Multi-phenotype CRISPR-Cas9 screen identifies p38 kinase as a target for adoptive immunotherapies

T cells are central to all currently effective cancer immunotherapies, but the characteristics defining therapeutically effective anti-tumor T cells have not been comprehensively elucidated. Here we delineate four phenotypic qualities of effective anti-tumor T cells: cell expansion, differentiation, oxidative stress, and genomic stress. Using a CRISPR-Cas9-based genetic screen of primary T cells we measured the multi-phenotypic impact of disrupting 25 T cell receptor driven kinases. We identified p38 kinase as a central regulator of all four phenotypes and uncovered transcriptional and antioxidant pathways regulated by p38 in T cells. Pharmacological inhibition of p38 improved the efficacy of mouse anti-tumor T cells and enhanced the functionalities of human tumor-reactive and gene-engineered T cells, paving the way for clinically relevant interventions. RNA expression profiles of Pmel CD8+ T cells expanded in the presence of Vehicle or p38i (BIRB 796) for 5 or 10 days.

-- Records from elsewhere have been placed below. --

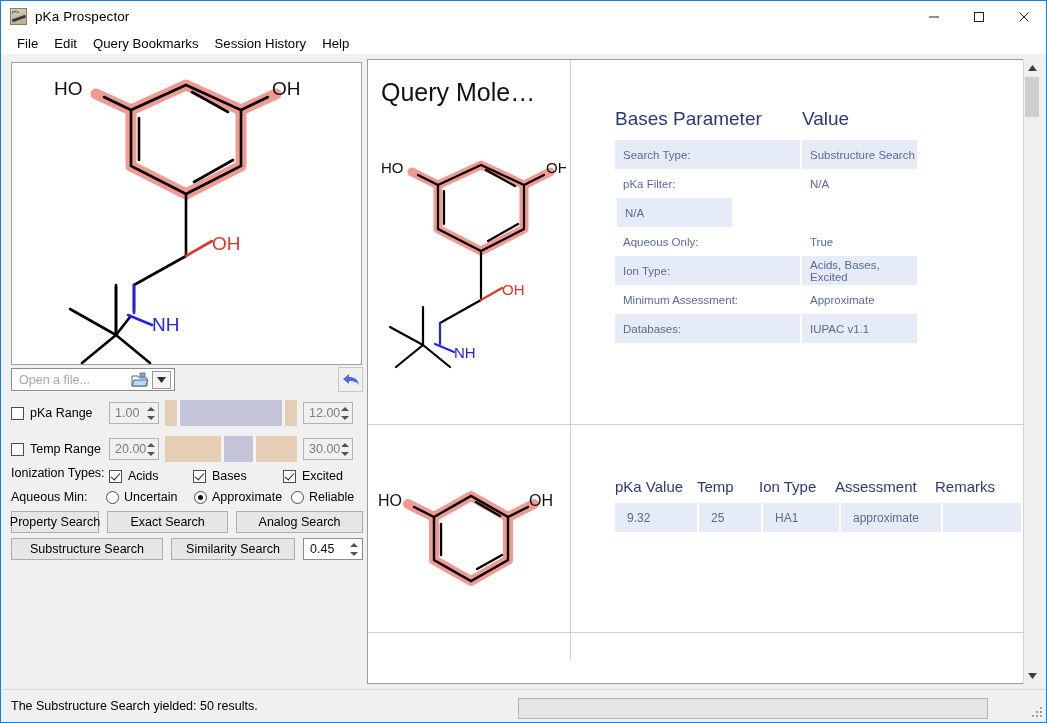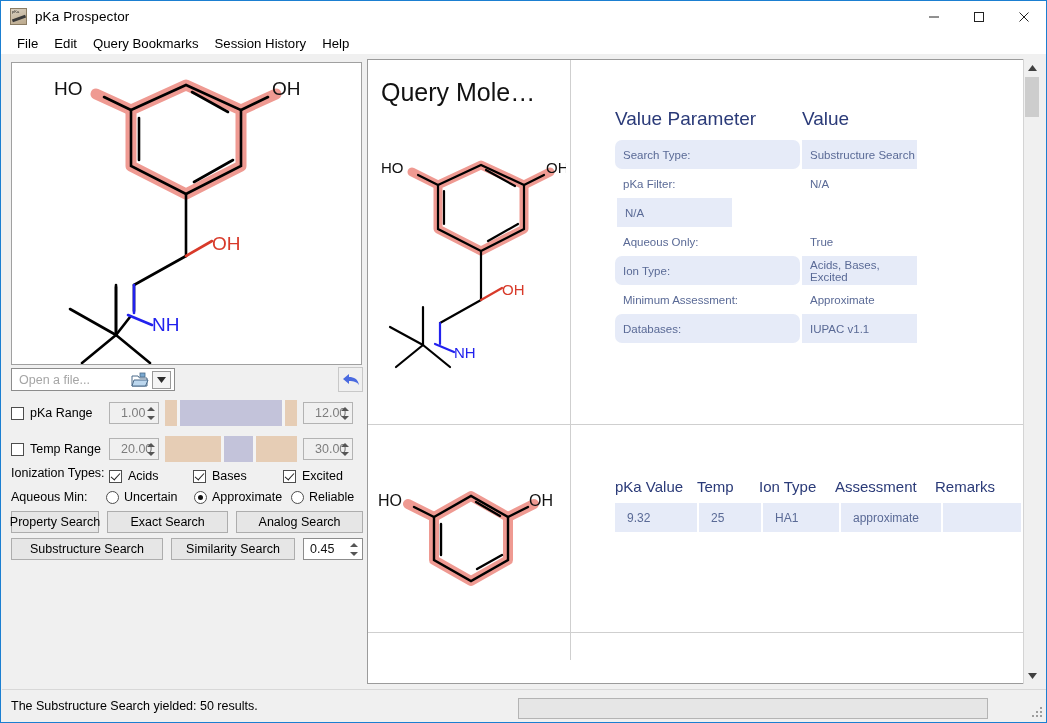--- a/index.html
+++ b/index.html
@@ -116,21 +116,21 @@
   }
   .checkbox.checked::after {
     content: ""; position: absolute; left: 3px; top: 0px;
     width: 4px; height: 8px; border: solid #222;
     border-width: 0 1.6px 1.6px 0; transform: rotate(42deg);
   }
   .cb-label { font-size: 12.5px; color: #000; white-space: nowrap; }
   .spinbox {
     width: 50px; height: 22px; border: 1px solid #b3b3b3; background: #f0f0f0;
     display: flex; align-items: center; font-size: 12.5px; color: #7d7d7d;
-    padding-left: 11px; position: relative; flex: none;
+    padding-left: 5px; position: relative; flex: none;
   }
   .spin-arrows {
     position: absolute; right: 1px; top: 1px; width: 13px; height: 18px;
     display: flex; flex-direction: column; align-items: center; justify-content: space-around;
   }
   .spin-arrows i { display: block; width: 0; height: 0; }
   .spin-up { border-left: 4px solid transparent; border-right: 4px solid transparent; border-bottom: 4px solid #555; }
   .spin-dn { border-left: 4px solid transparent; border-right: 4px solid transparent; border-top: 4px solid #555; }
 
   .slider {
@@ -199,21 +199,21 @@
 
   
   .ptable { position: absolute; left: 247px; top: 48px; width: 305px; }
   .ptable .phead { display: flex; margin-bottom: 10px; }
   .ptable .phead span {
     font-size: 19px; color: #2a3a78; font-family: "Liberation Sans", sans-serif;
   }
   .ph1 { width: 187px; }
   .ph2 { width: 110px; }
   .prow { display: flex; height: 29px; align-items: stretch; }
-  .prow .c1 { width: 185px; display: flex; align-items: center; padding-left: 8px; border-radius: 7px; }
+  .prow .c1 { width: 185px; display: flex; align-items: center; padding-left: 8px; }
   .prow .c2 { width: 115px; display: flex; align-items: center; padding-left: 8px; margin-left: 2px; }
   .prow .c1 span, .prow .c2 span {
     font-size: 11.5px; color: #5a6a96;
   }
   .prow.alt .c1, .prow.alt .c2 { background: #e6ebf8; }
 
   
   .rtable { position: absolute; left: 247px; top: 418px; width: 420px; }
   .rtable .rhead { display: flex; }
   .rtable .rhead span {
@@ -550,21 +550,21 @@
             </g>
             <g font-family="Liberation Sans, sans-serif" font-size="16">
               <text x="2" y="26" fill="#111">HO</text>
               <text x="153" y="26" fill="#111">OH</text>
             </g>
           </svg>
         </div>
 
         <div class="ptable">
           <div class="phead">
-            <span class="ph1">Value Parameter</span>
+            <span class="ph1">Bases Parameter</span>
             <span class="ph2">Value</span>
           </div>
           <div class="prow alt">
             <div class="c1">
                 <span>Search Type:</span>
               </div>
             <div class="c2">
                 <span>Substructure Search</span>
               </div>
           </div>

Briefly, Pmel T cells received a primary stimulation with its cognate antigen hgp100 in the presence or absence of the p38 inhibitor (BIRB 796). The stimulated cells were expanded for 5 days, and the samples were processed for RNA sequencing. For day 10 RNA sequencing, day 5 cultured cells received a secondary stimulation with plate-bound anti-CD3 and soluble anti-CD28 antibodies in the presence or absence of p38i. The cells were expanded for an additional 5 days in the presence or absence of p38i (BIRB 796) and processed for RNA sequencing.